:: RECORDS SUPPLIED ::

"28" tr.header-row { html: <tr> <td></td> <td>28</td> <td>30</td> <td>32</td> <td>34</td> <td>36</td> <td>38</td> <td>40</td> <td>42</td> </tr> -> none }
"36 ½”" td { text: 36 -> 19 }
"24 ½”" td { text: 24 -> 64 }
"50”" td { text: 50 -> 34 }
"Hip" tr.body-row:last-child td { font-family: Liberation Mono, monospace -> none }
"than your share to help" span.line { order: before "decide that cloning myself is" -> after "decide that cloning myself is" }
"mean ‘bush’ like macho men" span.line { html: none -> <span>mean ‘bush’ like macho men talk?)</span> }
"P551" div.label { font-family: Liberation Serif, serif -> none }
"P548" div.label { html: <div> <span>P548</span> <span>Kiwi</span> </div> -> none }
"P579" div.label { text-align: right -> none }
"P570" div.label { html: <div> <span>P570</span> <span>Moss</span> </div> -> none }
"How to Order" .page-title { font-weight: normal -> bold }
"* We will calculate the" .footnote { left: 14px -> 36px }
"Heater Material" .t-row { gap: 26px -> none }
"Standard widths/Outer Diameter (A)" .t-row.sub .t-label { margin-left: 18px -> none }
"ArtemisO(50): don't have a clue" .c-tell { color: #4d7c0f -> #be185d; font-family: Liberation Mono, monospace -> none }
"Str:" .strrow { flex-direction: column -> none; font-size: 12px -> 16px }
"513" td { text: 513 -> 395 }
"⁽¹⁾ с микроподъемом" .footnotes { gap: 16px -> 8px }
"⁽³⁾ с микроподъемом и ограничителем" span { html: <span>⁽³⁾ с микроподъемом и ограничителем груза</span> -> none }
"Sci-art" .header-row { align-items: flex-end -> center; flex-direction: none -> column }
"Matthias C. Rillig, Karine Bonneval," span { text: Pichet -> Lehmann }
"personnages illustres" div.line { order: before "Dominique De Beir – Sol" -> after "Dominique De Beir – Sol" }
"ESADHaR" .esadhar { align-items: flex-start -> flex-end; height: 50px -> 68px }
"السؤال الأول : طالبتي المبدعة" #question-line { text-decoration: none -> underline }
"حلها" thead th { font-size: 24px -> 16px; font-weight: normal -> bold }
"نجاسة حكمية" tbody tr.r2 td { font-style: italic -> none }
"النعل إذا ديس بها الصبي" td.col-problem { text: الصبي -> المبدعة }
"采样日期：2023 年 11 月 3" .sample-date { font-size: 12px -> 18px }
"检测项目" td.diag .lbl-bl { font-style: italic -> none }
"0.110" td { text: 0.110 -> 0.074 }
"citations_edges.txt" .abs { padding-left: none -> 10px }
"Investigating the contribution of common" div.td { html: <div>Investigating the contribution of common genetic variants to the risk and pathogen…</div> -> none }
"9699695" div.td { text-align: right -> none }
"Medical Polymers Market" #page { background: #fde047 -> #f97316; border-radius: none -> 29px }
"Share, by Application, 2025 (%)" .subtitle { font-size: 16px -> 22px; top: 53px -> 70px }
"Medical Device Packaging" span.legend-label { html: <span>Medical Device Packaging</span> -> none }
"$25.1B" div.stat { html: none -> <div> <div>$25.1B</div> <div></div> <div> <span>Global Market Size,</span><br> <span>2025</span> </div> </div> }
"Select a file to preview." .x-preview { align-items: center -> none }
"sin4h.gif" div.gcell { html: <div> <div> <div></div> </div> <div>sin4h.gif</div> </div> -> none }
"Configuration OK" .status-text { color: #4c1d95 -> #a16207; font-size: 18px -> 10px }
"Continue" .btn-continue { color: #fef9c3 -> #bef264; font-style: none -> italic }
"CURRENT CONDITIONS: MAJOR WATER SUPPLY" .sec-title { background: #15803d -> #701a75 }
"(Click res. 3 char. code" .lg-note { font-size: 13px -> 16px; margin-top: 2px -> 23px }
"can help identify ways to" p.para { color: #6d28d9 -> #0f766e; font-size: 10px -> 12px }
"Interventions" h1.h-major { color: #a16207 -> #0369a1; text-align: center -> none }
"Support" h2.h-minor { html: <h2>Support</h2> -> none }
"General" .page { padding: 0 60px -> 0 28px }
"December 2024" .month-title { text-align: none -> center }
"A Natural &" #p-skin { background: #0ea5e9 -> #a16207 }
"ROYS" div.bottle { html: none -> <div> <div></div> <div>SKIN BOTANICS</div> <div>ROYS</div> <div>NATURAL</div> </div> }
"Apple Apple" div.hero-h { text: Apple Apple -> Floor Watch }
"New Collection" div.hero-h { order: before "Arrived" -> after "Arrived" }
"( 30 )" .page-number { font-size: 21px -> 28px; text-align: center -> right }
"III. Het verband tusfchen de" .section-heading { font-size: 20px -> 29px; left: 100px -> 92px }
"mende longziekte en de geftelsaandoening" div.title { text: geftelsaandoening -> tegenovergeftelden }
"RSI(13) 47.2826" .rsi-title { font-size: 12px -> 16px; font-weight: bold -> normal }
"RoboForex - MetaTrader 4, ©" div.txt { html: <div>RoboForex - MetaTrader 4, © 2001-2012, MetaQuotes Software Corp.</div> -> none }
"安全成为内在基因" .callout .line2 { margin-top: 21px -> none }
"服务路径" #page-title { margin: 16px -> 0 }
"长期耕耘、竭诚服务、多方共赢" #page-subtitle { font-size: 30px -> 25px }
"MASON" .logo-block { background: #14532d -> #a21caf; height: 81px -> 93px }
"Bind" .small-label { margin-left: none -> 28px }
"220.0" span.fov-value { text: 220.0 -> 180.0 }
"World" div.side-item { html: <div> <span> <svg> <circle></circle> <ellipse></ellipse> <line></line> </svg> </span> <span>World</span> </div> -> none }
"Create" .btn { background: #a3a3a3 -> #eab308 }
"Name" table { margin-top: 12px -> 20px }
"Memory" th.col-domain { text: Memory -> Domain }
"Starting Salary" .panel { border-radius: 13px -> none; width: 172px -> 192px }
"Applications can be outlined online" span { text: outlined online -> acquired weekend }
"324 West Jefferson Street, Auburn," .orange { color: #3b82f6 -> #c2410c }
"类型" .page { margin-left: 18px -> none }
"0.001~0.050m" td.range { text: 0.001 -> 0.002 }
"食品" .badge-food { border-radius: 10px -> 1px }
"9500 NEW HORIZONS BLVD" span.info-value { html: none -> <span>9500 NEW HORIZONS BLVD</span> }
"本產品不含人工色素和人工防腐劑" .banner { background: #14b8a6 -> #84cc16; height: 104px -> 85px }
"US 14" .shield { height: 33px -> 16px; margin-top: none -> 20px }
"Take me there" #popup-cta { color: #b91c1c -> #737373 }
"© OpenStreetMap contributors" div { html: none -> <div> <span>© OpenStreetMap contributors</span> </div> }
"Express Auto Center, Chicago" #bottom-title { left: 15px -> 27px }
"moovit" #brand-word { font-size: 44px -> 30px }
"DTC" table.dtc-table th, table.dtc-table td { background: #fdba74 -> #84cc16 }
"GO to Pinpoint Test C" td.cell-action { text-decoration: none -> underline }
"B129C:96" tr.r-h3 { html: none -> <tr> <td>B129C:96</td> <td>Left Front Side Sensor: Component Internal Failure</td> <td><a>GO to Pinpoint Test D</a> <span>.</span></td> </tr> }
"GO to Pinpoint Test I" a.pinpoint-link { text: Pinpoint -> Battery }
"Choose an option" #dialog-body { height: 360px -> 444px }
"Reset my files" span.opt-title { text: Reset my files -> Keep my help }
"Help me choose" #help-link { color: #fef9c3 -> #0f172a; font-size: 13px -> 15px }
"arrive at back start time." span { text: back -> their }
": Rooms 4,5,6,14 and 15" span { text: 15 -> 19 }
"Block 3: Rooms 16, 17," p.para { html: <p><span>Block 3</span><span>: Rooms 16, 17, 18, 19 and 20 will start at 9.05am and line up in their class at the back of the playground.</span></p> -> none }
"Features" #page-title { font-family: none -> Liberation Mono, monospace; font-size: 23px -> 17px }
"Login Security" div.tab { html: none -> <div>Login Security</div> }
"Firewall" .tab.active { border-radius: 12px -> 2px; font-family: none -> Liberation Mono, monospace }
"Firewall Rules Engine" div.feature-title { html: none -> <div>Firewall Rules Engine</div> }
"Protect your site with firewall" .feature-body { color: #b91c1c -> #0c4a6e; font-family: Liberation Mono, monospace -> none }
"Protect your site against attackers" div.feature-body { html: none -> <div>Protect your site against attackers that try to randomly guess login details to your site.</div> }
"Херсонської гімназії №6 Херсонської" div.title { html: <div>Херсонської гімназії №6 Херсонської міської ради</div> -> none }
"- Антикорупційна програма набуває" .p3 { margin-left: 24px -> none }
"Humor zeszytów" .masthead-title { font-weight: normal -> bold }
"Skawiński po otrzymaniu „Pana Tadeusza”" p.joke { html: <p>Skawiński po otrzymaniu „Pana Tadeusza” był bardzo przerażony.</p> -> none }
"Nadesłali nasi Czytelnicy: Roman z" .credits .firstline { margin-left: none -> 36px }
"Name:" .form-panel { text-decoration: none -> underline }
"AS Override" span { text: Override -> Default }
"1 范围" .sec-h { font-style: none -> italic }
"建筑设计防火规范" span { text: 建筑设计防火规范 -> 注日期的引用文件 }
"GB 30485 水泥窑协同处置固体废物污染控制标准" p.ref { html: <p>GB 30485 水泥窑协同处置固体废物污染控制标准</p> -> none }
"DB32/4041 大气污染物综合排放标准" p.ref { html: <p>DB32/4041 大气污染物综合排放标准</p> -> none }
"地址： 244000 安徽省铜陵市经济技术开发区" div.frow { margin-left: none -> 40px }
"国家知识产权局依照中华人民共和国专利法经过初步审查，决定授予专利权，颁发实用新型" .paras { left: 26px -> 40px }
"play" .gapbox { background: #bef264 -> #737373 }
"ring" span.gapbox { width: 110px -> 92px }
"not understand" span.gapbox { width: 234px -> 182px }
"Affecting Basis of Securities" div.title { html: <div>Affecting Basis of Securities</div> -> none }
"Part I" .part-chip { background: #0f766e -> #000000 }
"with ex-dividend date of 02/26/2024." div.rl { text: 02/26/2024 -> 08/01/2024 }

:::

▸ **WHAT THE EXERCISE ASKS**
Search the listing above for the lines with "Rooms 4,5,6,14 and" and "your site with", then output those lines and all lines between them exactly.

▸ **TASK RESULT**
": Rooms 4,5,6,14 and 15" span { text: 15 -> 19 }
"Block 3: Rooms 16, 17," p.para { html: <p><span>Block 3</span><span>: Rooms 16, 17, 18, 19 and 20 will start at 9.05am and line up in their class at the back of the playground.</span></p> -> none }
"Features" #page-title { font-family: none -> Liberation Mono, monospace; font-size: 23px -> 17px }
"Login Security" div.tab { html: none -> <div>Login Security</div> }
"Firewall" .tab.active { border-radius: 12px -> 2px; font-family: none -> Liberation Mono, monospace }
"Firewall Rules Engine" div.feature-title { html: none -> <div>Firewall Rules Engine</div> }
"Protect your site with firewall" .feature-body { color: #b91c1c -> #0c4a6e; font-family: Liberation Mono, monospace -> none }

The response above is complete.